What to do. In the data below, work out how many lines include the string "subtotal". Only the number should be given.

Data in this exercise.
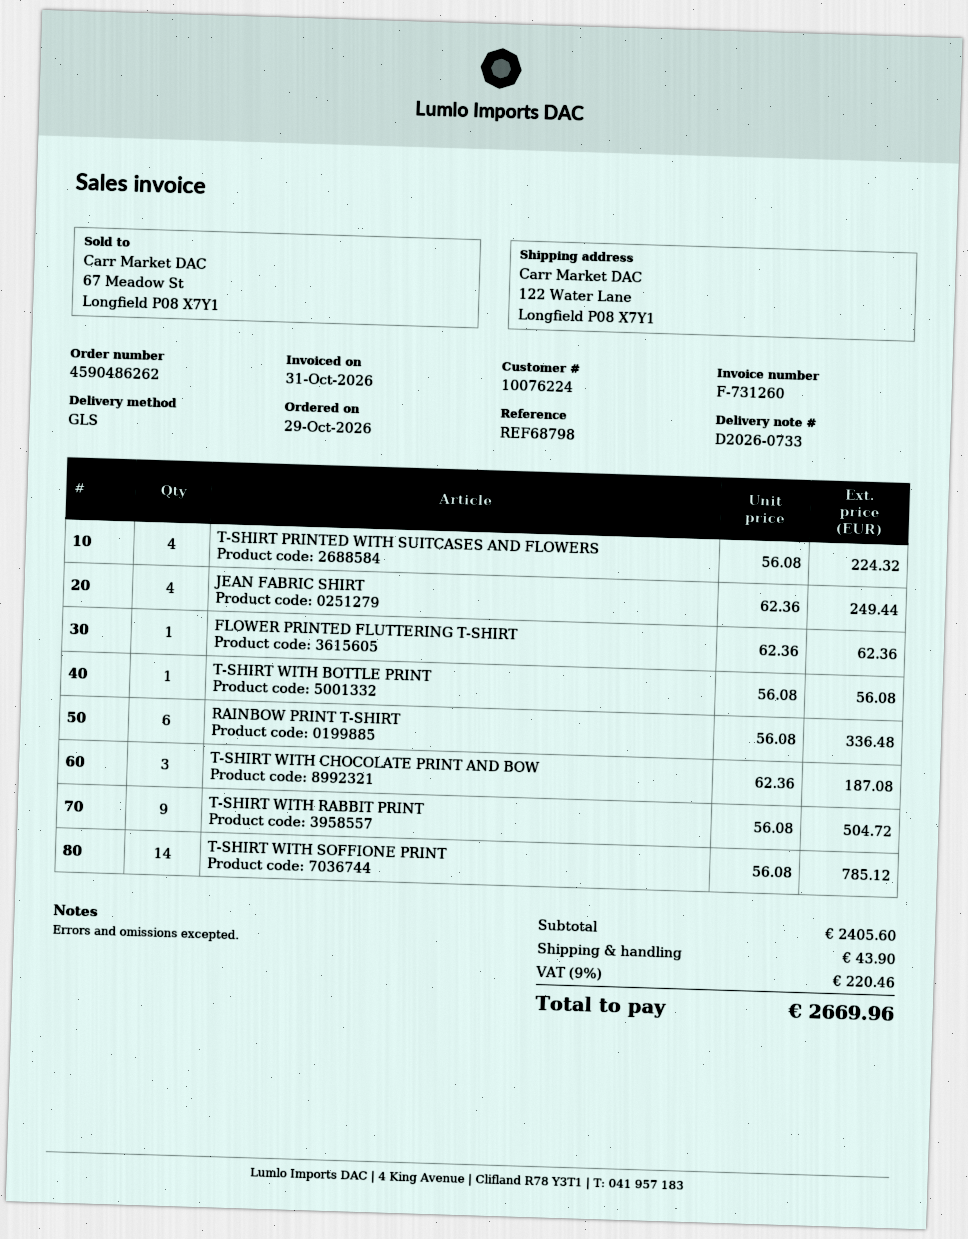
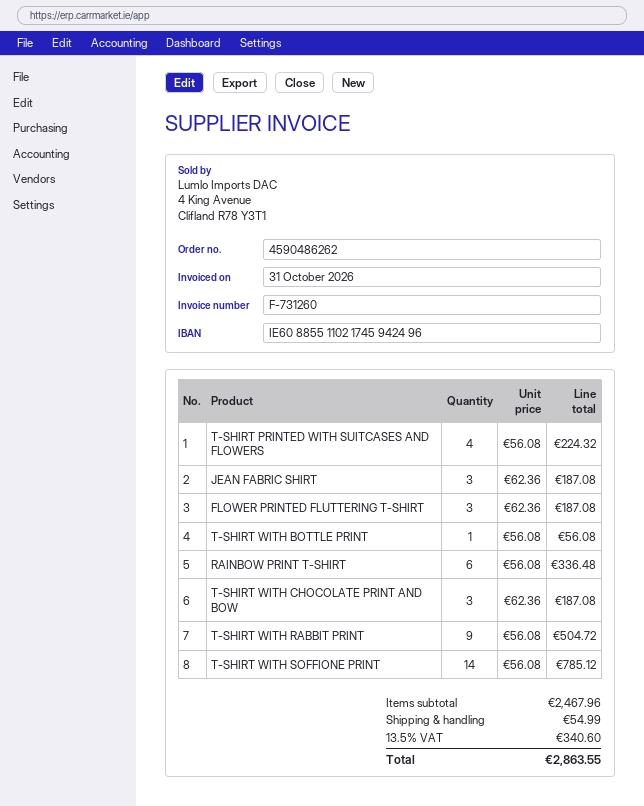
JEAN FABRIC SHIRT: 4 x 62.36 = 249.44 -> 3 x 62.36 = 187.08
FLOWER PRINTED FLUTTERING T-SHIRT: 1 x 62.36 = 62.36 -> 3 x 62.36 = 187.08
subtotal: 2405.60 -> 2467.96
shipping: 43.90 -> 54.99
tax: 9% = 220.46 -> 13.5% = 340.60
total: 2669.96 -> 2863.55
* * *
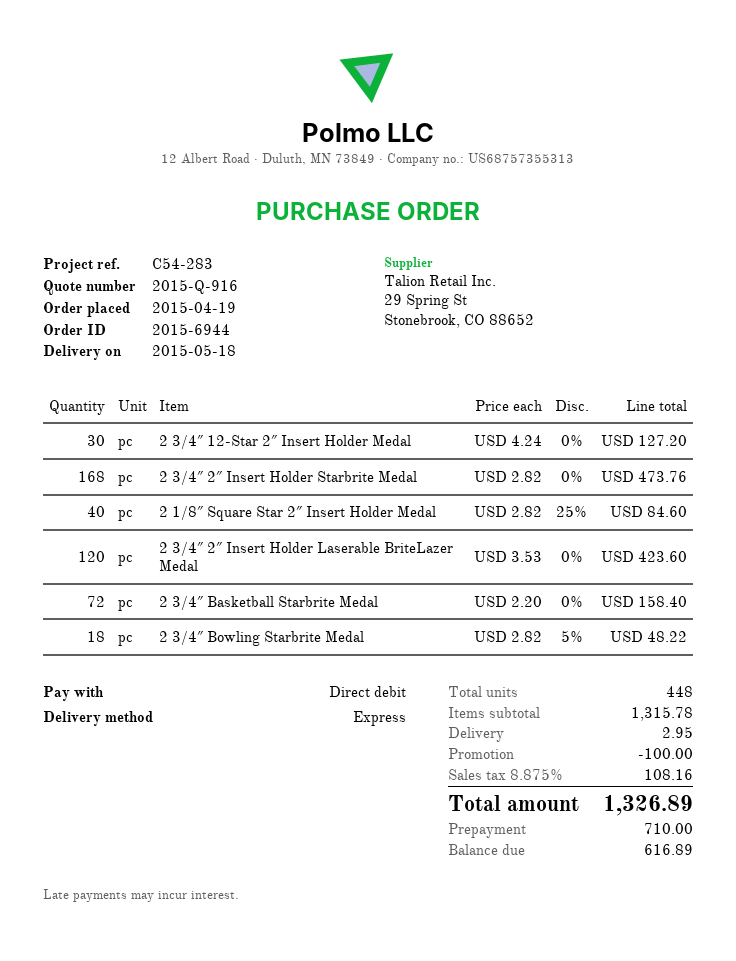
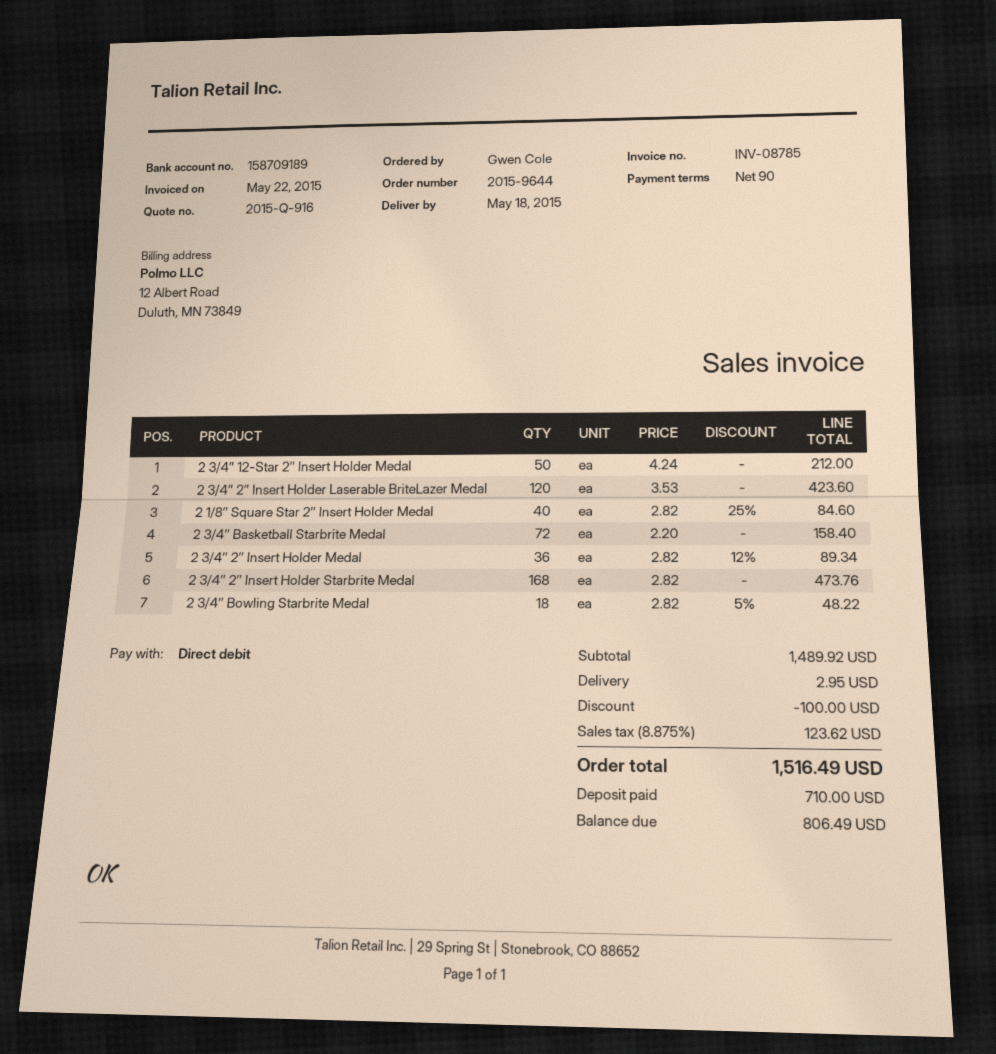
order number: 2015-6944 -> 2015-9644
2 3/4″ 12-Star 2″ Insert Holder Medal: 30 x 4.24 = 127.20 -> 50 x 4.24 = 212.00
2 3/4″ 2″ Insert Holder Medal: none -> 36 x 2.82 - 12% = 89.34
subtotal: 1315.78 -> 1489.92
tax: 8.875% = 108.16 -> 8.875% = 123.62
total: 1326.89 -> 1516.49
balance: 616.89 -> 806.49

Output of the task. 2